- **PROBLEM DESCRIPTION**: Please set down, exactly, the line with "Outbound Domains from Page, 2022-12-03: none" and all lines that follow it through the end of the records below.

- **TASK INPUT**:

Start of Block

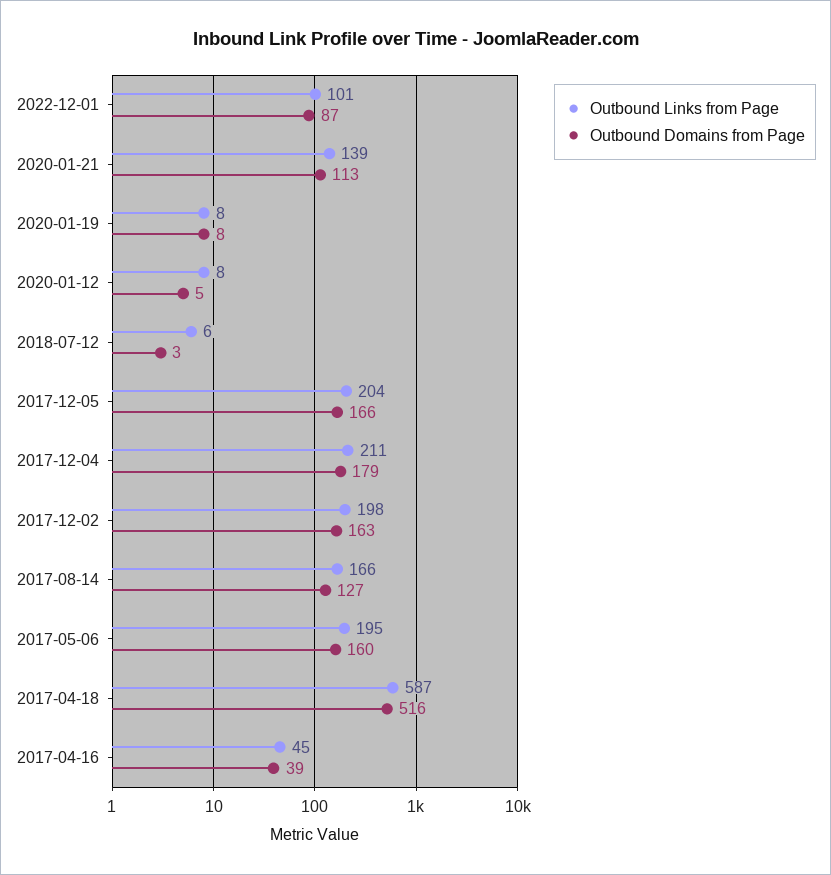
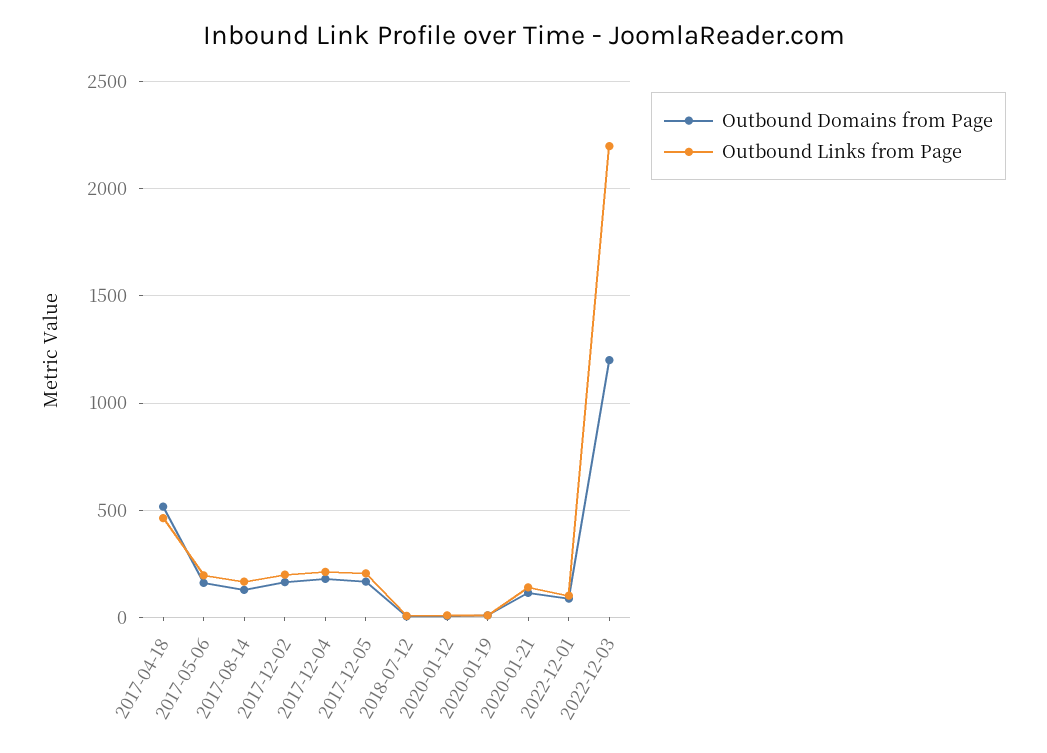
Outbound Links from Page, 2017-04-18: 587 -> 450
Outbound Links from Page, 2017-04-16: 45 -> none
Outbound Domains from Page, 2017-04-16: 39 -> none
Outbound Domains from Page, 2022-12-03: none -> 1200
Outbound Links from Page, 2022-12-03: none -> 2200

End of Block

- **TASK ANSWER**:
Outbound Domains from Page, 2022-12-03: none -> 1200
Outbound Links from Page, 2022-12-03: none -> 2200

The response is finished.